Georgarakis Manolis, Tsakalof Andreas, Zougrou Fotini, Kontopoulos Georgios, Tsiptsios Iakovos
Laboratory of Pharmaceutics and Drug Control, Department of Pharmacy, Aristotle University of Thessaloniki, Thessaloniki, Greece.
Arzneimittelforschung. 2004;54(1):15-9. doi: 10.1055/s-0031-1296931.
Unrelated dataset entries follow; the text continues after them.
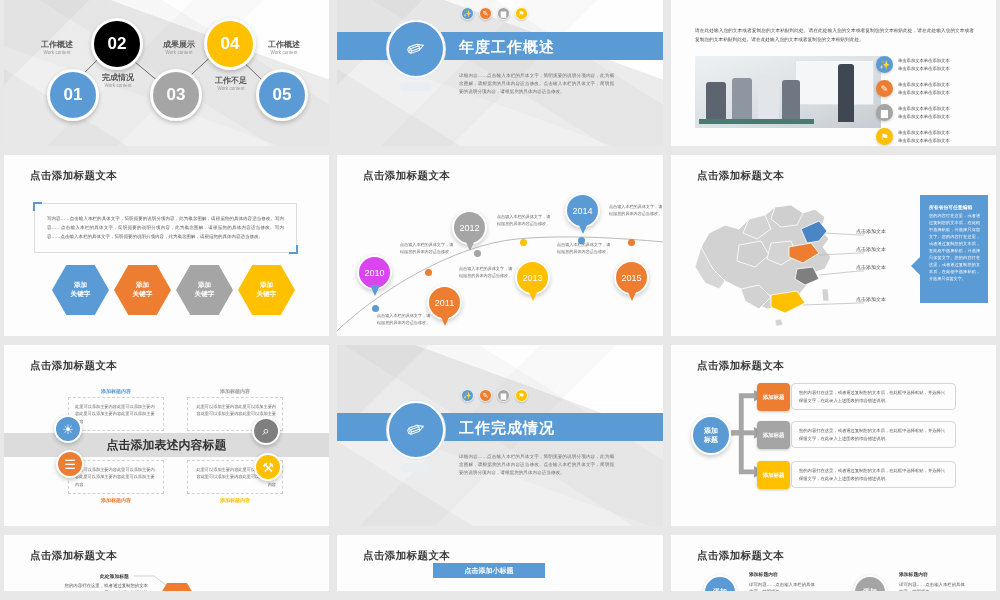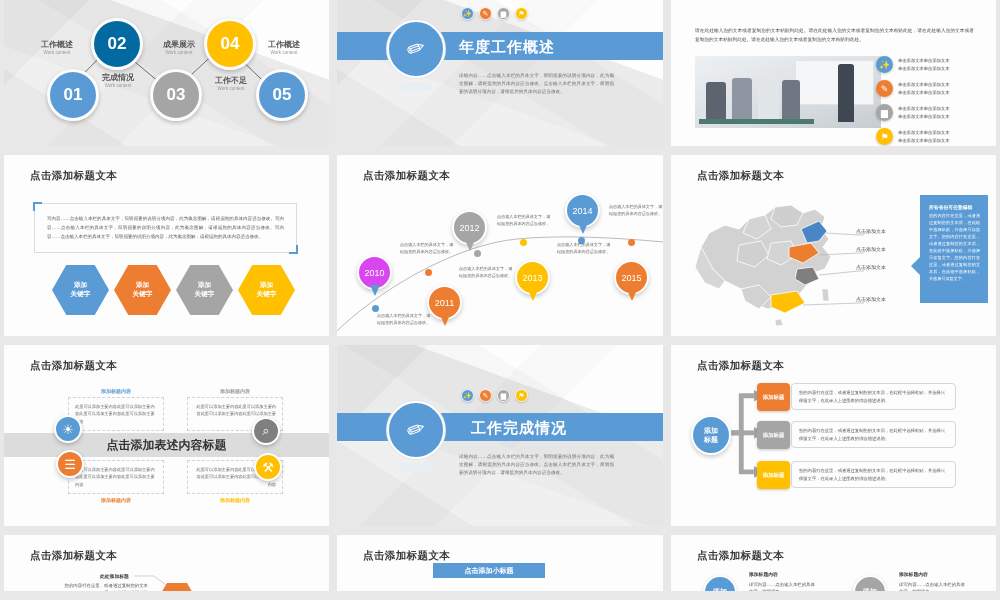--- a/index.html
+++ b/index.html
@@ -159,21 +159,21 @@
       <svg class="links" viewBox="0 0 333 146">
         <path d="M62,95 L112,45" stroke="#4a4a4a" stroke-width="0.8" fill="none"></path>
         <path d="M112,45 L172,95" stroke="#4a4a4a" stroke-width="0.8" fill="none"></path>
         <path d="M172,95 L226,45" stroke="#4a4a4a" stroke-width="0.8" fill="none"></path>
         <path d="M226,45 L278,95" stroke="#4a4a4a" stroke-width="0.8" fill="none"></path>
       </svg>
 
       <div class="node" style="left:43px;top:69px;width:52px;height:52px;font-size:17px;background:#5b9bd5;">
         <span>01</span>
       </div>
-      <div class="node" style="left:87px;top:18px;width:52px;height:52px;font-size:17px;background:#0369a1;text-align:center;">
+      <div class="node" style="left:87px;top:18px;width:52px;height:52px;font-size:17px;background:#000000;text-align:center;">
         <span>02</span>
       </div>
       <div class="node" style="left:146px;top:69px;width:52px;height:52px;font-size:17px;background:#a5a5a5;">
         <span>03</span>
       </div>
       <div class="node" style="left:200px;top:18px;width:52px;height:52px;font-size:17px;background:#ffc000;">
         <span>04</span>
       </div>
       <div class="node" style="left:252px;top:69px;width:52px;height:52px;font-size:17px;background:#5b9bd5;">
         <span>05</span>
@@ -442,21 +442,21 @@
           <span>▆</span>
           </div>
         <div class="ic" style="background:#ffc000;">
           <span>⚑</span>
           </div>
       </div>
       <div class="band" style="top:68px;"></div>
       <div class="bigcircle" style="left:50px;top:56px;width:58px;height:58px;">
         <span style="font-size:22px;color:#fff;transform:rotate(-20deg);">✏</span>
       </div>
-      <div class="sec-title" style="left:134px;top:74px;">工作完成情况</div>
+      <div class="sec-title" style="left:122px;top:74px;">工作完成情况</div>
       <div class="sec-body" style="left:122px;top:108px;width:155px;">详细内容……点击输入本栏的具体文字，简明扼要的说明分项内容，此为概念图解，请根据您的具体内容适当修改。点击输入本栏的具体文字，简明扼要的说明分项内容，请根据您的具体内容适当修改。</div>
       <div style="position:absolute;left:63px;top:118px;width:32px;height:9px;background:#e9eef2;border-radius:5px;"></div>
     </div>
   </div>
 
   <div class="cell">
     <div class="slide s9">
       <div class="slide-title">点击添加标题文本</div>
       <svg class="arrows" viewBox="0 0 333 181">
         <path d="M62,90 L72,90 L72,52 L85,52" stroke="#a6a6a6" stroke-width="5" fill="none" stroke-linecap="butt"></path>

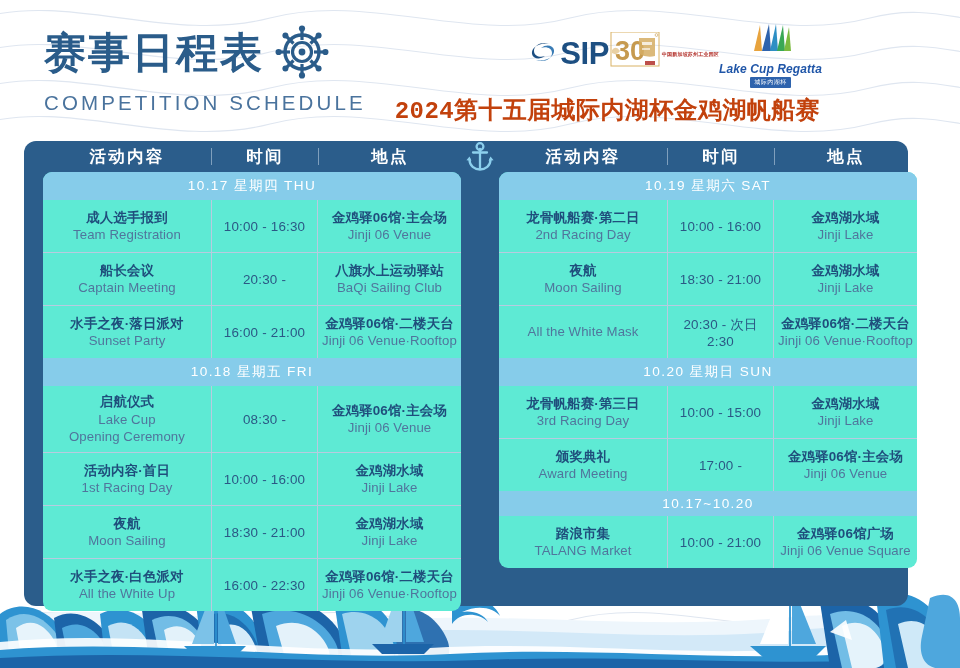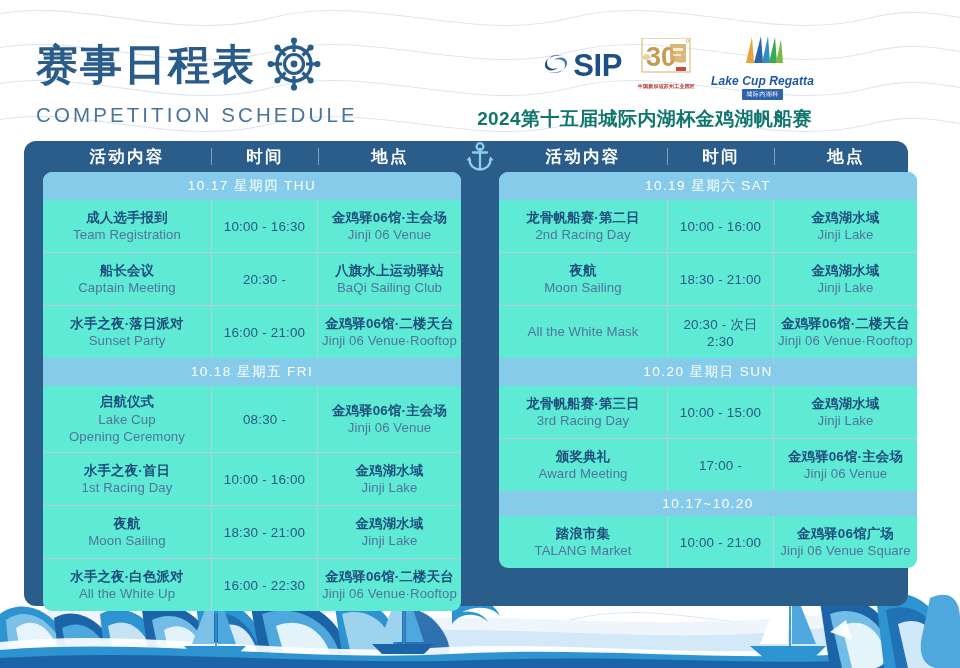--- a/index.html
+++ b/index.html
@@ -16,24 +16,23 @@
   
   .bg-waves {
     position: absolute;
     inset: 0;
     z-index: 0;
   }
 
   
   .header {
     position: absolute;
-    left: 0; top: 0;
+    left: 8px; top: 0;
     width: 840px; height: 140px;
     z-index: 3;
-    margin-top: 12px;
   }
   .title-block {
     position: absolute;
     left: 36px; top: 22px;
     width: 380px;
   }
   .title-cn {
     display: flex;
     align-items: center;
     gap: 10px;
@@ -53,33 +52,32 @@
     letter-spacing: 3.1px;
     margin-top: 7px;
     font-weight: normal;
   }
 
   .logos {
     position: absolute;
     right: 26px; top: 26px;
     display: flex;
     align-items: center;
-    gap: 16px;
     height: 56px;
   }
   .logo { display: flex; align-items: center; height: 56px; }
   .logo-sip { gap: 2px; }
   .sip-text {
     font-size: 31px;
     font-weight: bold;
     color: #1d4f82;
     letter-spacing: -0.5px;
     font-family: "Liberation Sans", sans-serif;
   }
-  .logo-30 { flex-direction: column; justify-content: flex-start; gap: 1px; }
+  .logo-30 { justify-content: center; gap: 1px; }
   .logo-30-cn {
     font-size: 5px;
     color: #b2302a;
     font-weight: bold;
     letter-spacing: 0.2px;
     white-space: nowrap;
   }
   .logo-lake { flex-direction: column; justify-content: center; gap: 1px; }
   .logo-lake-en {
     font-size: 12px;
@@ -95,26 +93,26 @@
     background: #2e63ad;
     padding: 1px 4px;
     border-radius: 1px;
     white-space: nowrap;
     letter-spacing: 0.5px;
   }
 
   .subtitle {
     position: absolute;
     right: 28px; top: 94px;
-    font-size: 19px;
+    font-size: 24px;
     font-weight: bold;
-    color: #0f766e;
+    color: #c2410c;
     letter-spacing: 0.4px;
     white-space: nowrap;
-    font-family: Liberation Sans, sans-serif;
+    font-family: Liberation Mono, monospace;
   }
 
   
   .panel {
     position: absolute;
     left: 24px; top: 141px;
     width: 884px; height: 465px;
     background: #2b5d8b;
     border-radius: 12px;
     z-index: 2;
@@ -387,21 +385,21 @@
           <div class="tcell c-time">
             <div class="tm">08:30 -</div>
           </div>
           <div class="tcell c-loc">
             <div class="cn">金鸡驿06馆·主会场</div>
             <div class="en">Jinji 06 Venue</div>
           </div>
         </div>
         <div class="trow">
           <div class="tcell c-act">
-            <div class="cn">水手之夜·首日</div>
+            <div class="cn">活动内容·首日</div>
             <div class="en">1st Racing Day</div>
           </div>
           <div class="tcell c-time">
             <div class="tm">10:00 - 16:00</div>
           </div>
           <div class="tcell c-loc">
             <div class="cn">金鸡湖水域</div>
             <div class="en">Jinji Lake</div>
           </div>
         </div>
An open, two-period, randomized, crossover trial of two lisinopril (1-[N2-[(S)-1-carboxyl-3-phenylpropyl]-L-lysil]-L-proline, CAS 76547-98-3) formulations (Adicanil as test and another commercially available preparation as reference) was performed in 24 healthy volunteers. A single 20 mg oral dose of lisinopril was administrated and pharmacokinetic parameters were compared. Lisinopril plasma concentrations were measured by a fully validated LC-MS method. The parametric 90% confidence intervals of the geometric mean values of the test/reference ratios were 95.38% to 105.94% (point estimate: 100.52%) for AUC(0-last), 94.01% to 103.47% (point estimate: 98.63%) for AUC(0-infinity) and 92.34% to 103.97% (point estimate: 97.98%) for Cmax, being within the acceptance criteria for bioequivalence (80%-125%). T(1/2), k(el) and Tmax values were also tested and the difference was not statistically significant. Therefore, it is concluded that the test and the reference lisinopril formulations are bioequivalent both in the extent and the rate of absorption.
对24名健康志愿者进行了一项开放、两阶段、随机、交叉试验,比较两种赖诺普利(1-[N2-[(S)-1-羧基-3-苯基丙基]-L-赖氨酸]-L-脯氨酸,CAS 76547-98-3)制剂(Adicanil作为试验制剂,另一种市售制剂作为参比制剂)。给予单次20mg口服剂量的赖诺普利,并比较药代动力学参数。赖诺普利血浆浓度通过完全验证的LC-MS方法测定。试验/参比制剂比值几何均值的参数90%置信区间,AUC(0-last)为95.38%至105.94%(点估计值:100.52%),AUC(0-无穷大)为94.01%至103.47%(点估计值:98.63%),Cmax为92.34%至103.97%(点估计值:97.98%),均在生物等效性接受标准(80%-125%)范围内。还对T(1/2)、k(el)和Tmax值进行了测试,差异无统计学意义。因此,得出结论:试验制剂和参比赖诺普利制剂在吸收程度和吸收速率方面均具有生物等效性。